Data entries:
◆ ◆ ◆ ◆ ◆
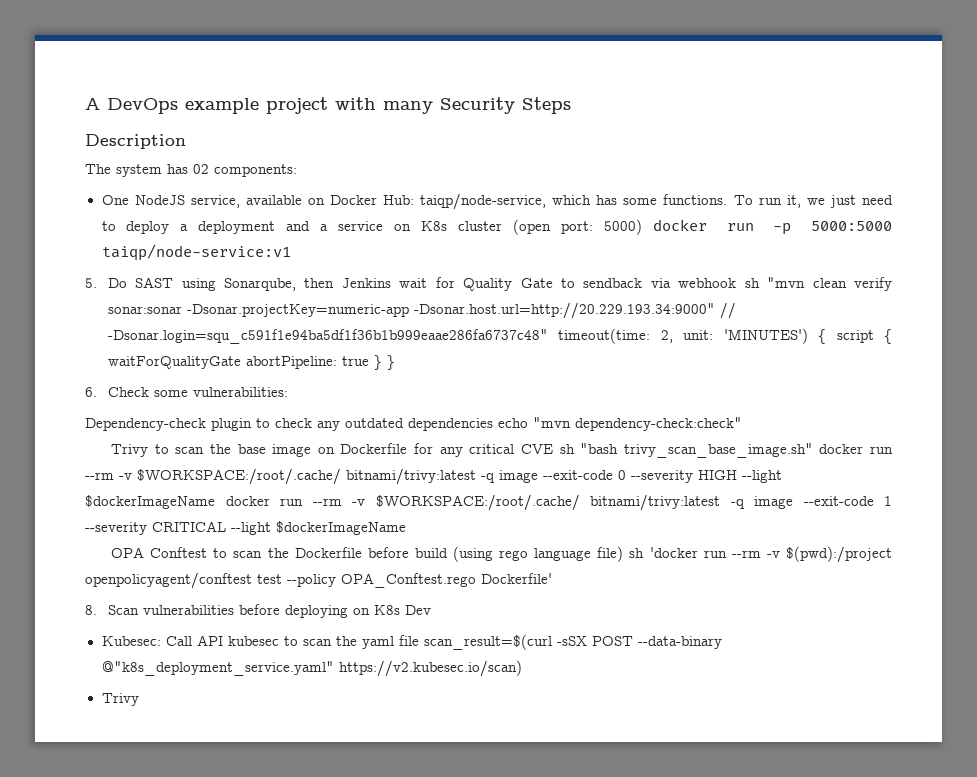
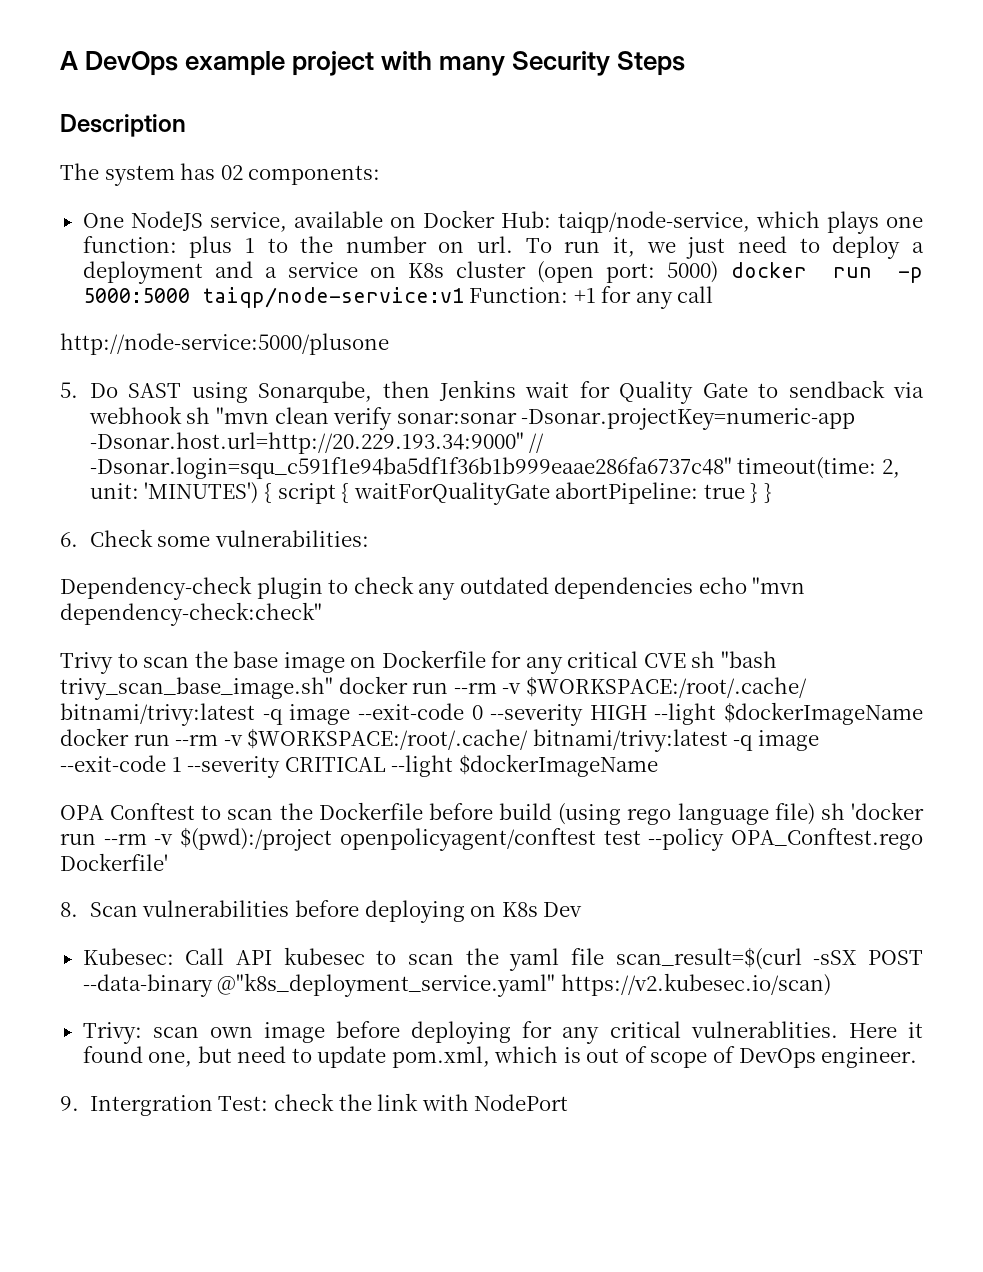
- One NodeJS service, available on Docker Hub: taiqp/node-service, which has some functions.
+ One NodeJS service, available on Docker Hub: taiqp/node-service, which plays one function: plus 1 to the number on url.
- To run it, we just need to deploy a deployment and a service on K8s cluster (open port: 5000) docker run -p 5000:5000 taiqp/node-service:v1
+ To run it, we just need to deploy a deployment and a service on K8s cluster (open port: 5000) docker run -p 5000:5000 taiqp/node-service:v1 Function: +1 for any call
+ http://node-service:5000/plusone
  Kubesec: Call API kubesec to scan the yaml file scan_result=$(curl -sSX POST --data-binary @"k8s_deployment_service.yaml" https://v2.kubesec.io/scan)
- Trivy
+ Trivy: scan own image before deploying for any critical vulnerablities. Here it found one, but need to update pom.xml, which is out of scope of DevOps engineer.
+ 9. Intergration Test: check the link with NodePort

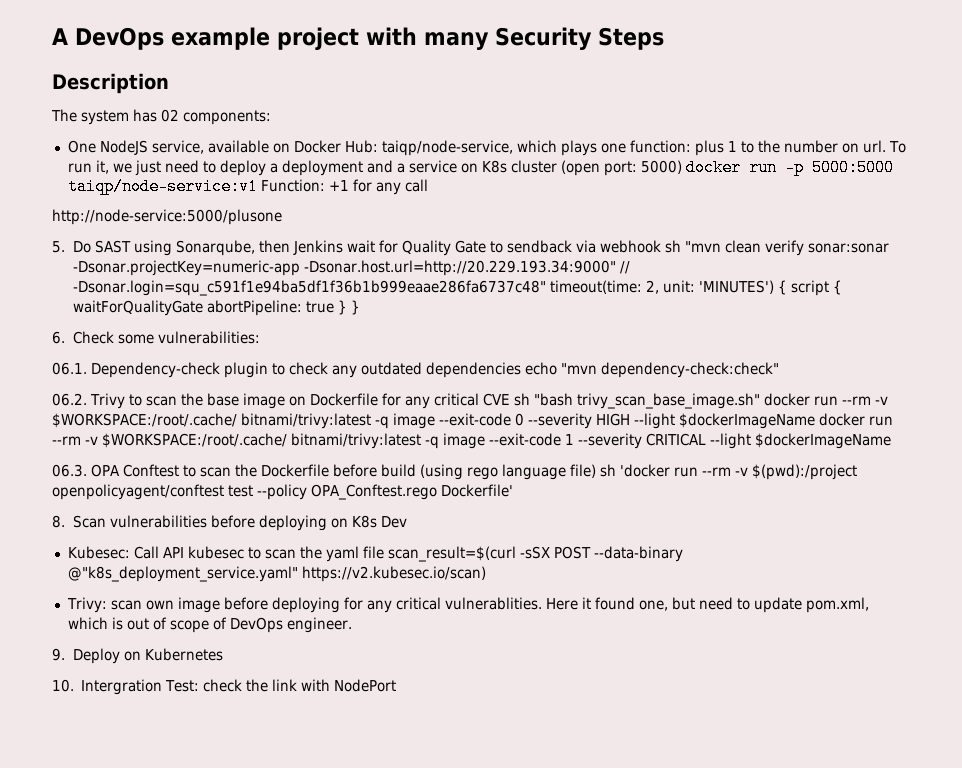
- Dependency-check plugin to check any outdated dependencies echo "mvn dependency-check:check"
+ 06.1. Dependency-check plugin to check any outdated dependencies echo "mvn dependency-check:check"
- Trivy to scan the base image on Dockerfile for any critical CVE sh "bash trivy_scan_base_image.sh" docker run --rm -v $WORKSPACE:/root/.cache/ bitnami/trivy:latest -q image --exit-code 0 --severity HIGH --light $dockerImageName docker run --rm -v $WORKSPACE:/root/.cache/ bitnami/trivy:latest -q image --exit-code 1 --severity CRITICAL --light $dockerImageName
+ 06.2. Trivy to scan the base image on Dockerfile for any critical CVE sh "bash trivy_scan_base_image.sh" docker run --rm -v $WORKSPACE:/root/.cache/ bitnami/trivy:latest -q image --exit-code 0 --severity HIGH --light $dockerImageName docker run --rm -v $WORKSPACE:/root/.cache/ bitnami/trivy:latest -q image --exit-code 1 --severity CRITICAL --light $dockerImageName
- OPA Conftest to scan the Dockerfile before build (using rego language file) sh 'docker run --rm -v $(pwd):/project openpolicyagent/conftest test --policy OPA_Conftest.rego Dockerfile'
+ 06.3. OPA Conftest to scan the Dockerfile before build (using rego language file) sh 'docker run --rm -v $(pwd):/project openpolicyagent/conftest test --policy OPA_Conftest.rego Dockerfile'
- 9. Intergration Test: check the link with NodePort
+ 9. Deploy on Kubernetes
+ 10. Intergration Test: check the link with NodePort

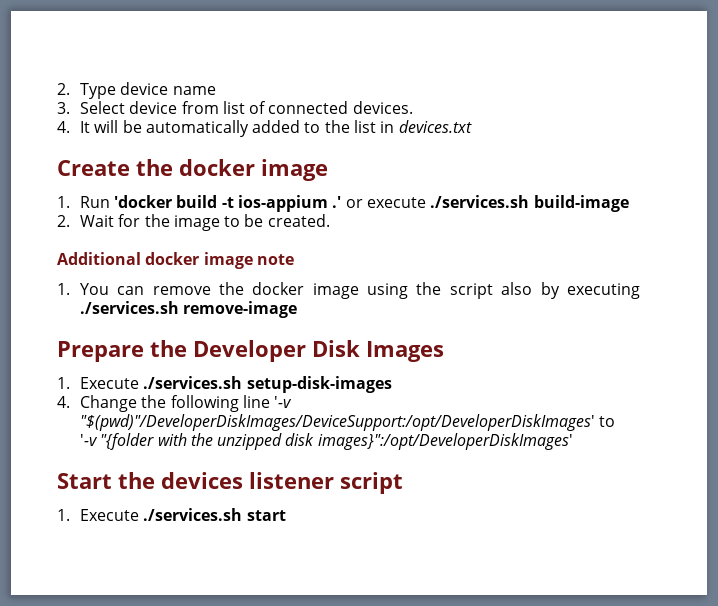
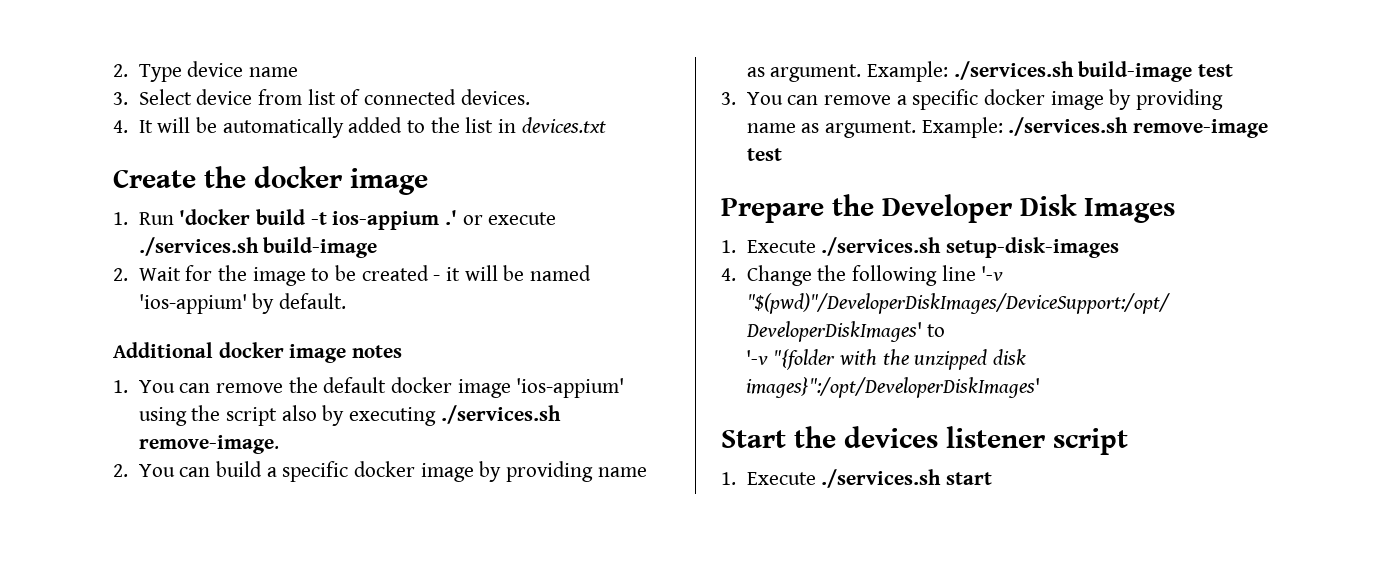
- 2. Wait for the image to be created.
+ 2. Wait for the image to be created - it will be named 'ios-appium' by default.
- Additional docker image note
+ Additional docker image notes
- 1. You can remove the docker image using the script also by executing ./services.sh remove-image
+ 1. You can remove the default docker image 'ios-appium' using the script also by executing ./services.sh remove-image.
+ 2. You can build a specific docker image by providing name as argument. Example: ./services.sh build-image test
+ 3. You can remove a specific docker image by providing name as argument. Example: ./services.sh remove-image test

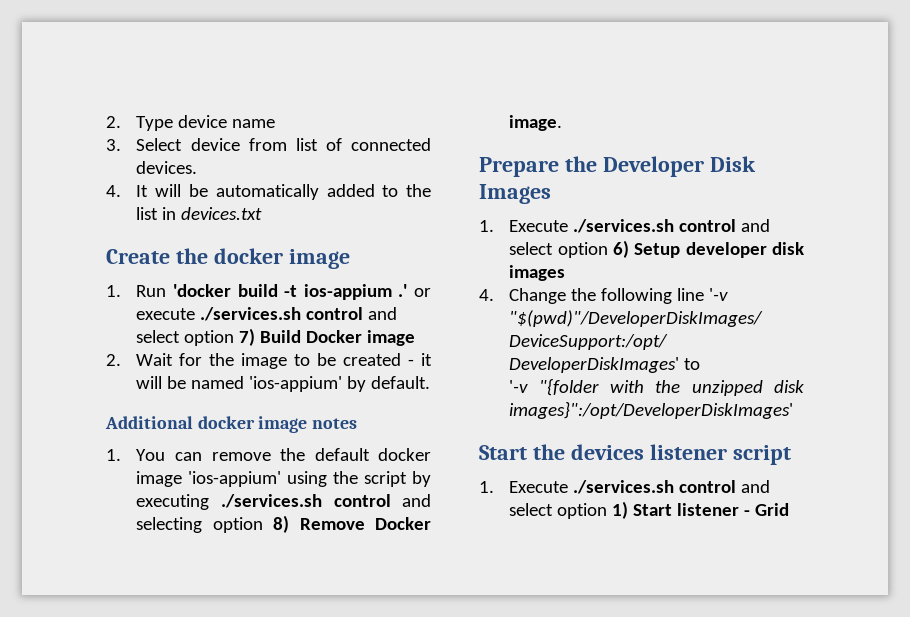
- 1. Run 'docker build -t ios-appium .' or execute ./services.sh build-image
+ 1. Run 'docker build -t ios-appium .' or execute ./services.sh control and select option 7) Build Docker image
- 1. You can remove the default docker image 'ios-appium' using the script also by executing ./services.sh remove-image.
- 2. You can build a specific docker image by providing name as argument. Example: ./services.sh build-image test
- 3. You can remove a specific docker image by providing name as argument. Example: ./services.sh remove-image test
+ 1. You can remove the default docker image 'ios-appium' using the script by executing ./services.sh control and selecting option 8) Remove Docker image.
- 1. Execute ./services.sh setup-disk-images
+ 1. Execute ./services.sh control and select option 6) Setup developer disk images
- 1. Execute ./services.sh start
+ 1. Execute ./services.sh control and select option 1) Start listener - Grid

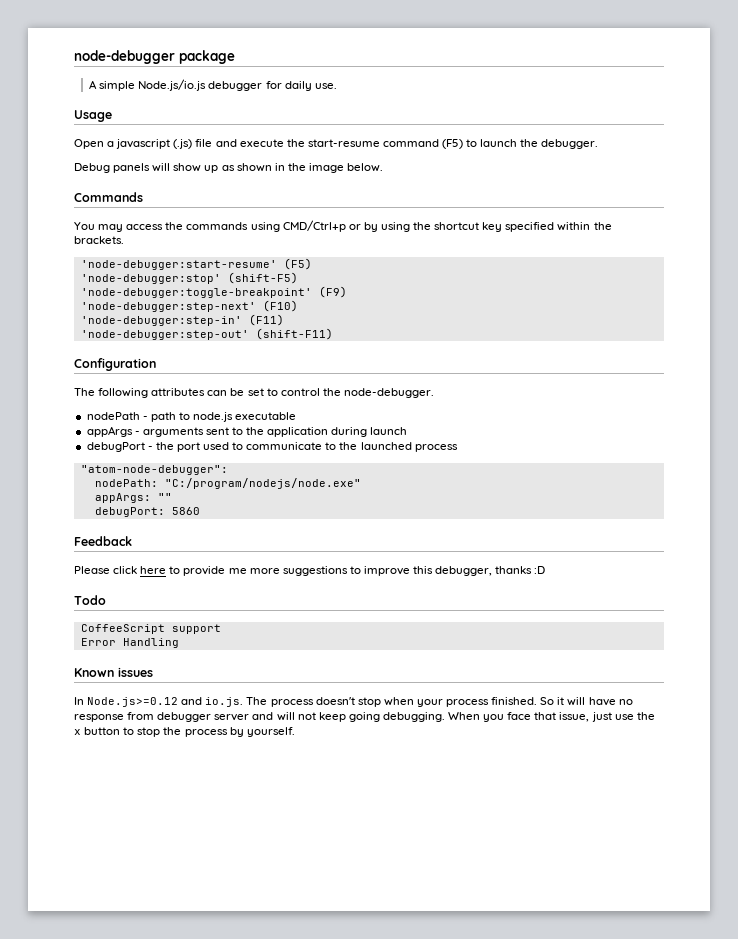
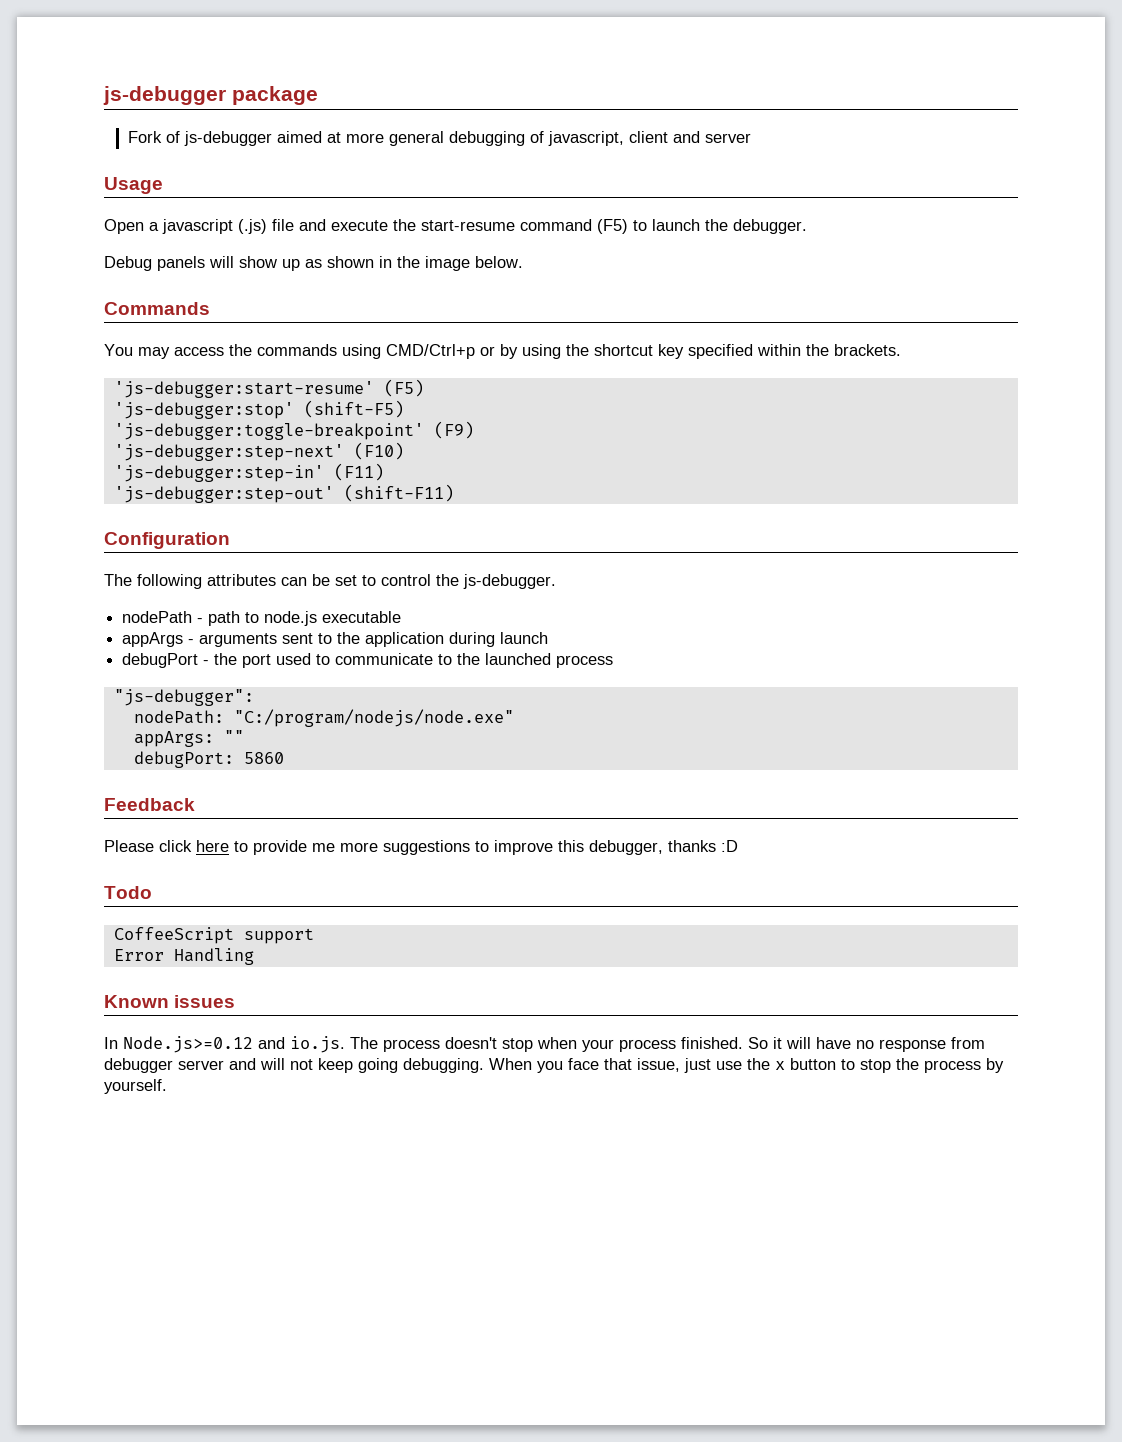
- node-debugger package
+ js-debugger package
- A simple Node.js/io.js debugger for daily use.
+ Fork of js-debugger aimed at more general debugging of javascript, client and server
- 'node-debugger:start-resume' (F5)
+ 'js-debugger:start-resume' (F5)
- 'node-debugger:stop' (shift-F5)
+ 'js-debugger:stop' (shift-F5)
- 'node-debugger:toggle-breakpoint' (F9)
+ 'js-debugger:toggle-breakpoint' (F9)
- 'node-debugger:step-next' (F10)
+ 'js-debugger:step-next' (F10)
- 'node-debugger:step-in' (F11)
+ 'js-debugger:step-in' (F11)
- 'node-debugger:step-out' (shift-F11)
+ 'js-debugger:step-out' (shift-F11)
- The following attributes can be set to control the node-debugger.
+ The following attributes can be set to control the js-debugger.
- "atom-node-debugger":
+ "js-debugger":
◆ ◆ ◆ ◆ ◆
Each line from the start of the entries above through the line with "- Trivy to scan" should be duplicated exactly, leaving out the pictures.

- One NodeJS service, available on Docker Hub: taiqp/node-service, which has some functions.
+ One NodeJS service, available on Docker Hub: taiqp/node-service, which plays one function: plus 1 to the number on url.
- To run it, we just need to deploy a deployment and a service on K8s cluster (open port: 5000) docker run -p 5000:5000 taiqp/node-service:v1
+ To run it, we just need to deploy a deployment and a service on K8s cluster (open port: 5000) docker run -p 5000:5000 taiqp/node-service:v1 Function: +1 for any call
+ http://node-service:5000/plusone
  Kubesec: Call API kubesec to scan the yaml file scan_result=$(curl -sSX POST --data-binary @"k8s_deployment_service.yaml" https://v2.kubesec.io/scan)
- Trivy
+ Trivy: scan own image before deploying for any critical vulnerablities. Here it found one, but need to update pom.xml, which is out of scope of DevOps engineer.
+ 9. Intergration Test: check the link with NodePort

- Dependency-check plugin to check any outdated dependencies echo "mvn dependency-check:check"
+ 06.1. Dependency-check plugin to check any outdated dependencies echo "mvn dependency-check:check"
- Trivy to scan the base image on Dockerfile for any critical CVE sh "bash trivy_scan_base_image.sh" docker run --rm -v $WORKSPACE:/root/.cache/ bitnami/trivy:latest -q image --exit-code 0 --severity HIGH --light $dockerImageName docker run --rm -v $WORKSPACE:/root/.cache/ bitnami/trivy:latest -q image --exit-code 1 --severity CRITICAL --light $dockerImageName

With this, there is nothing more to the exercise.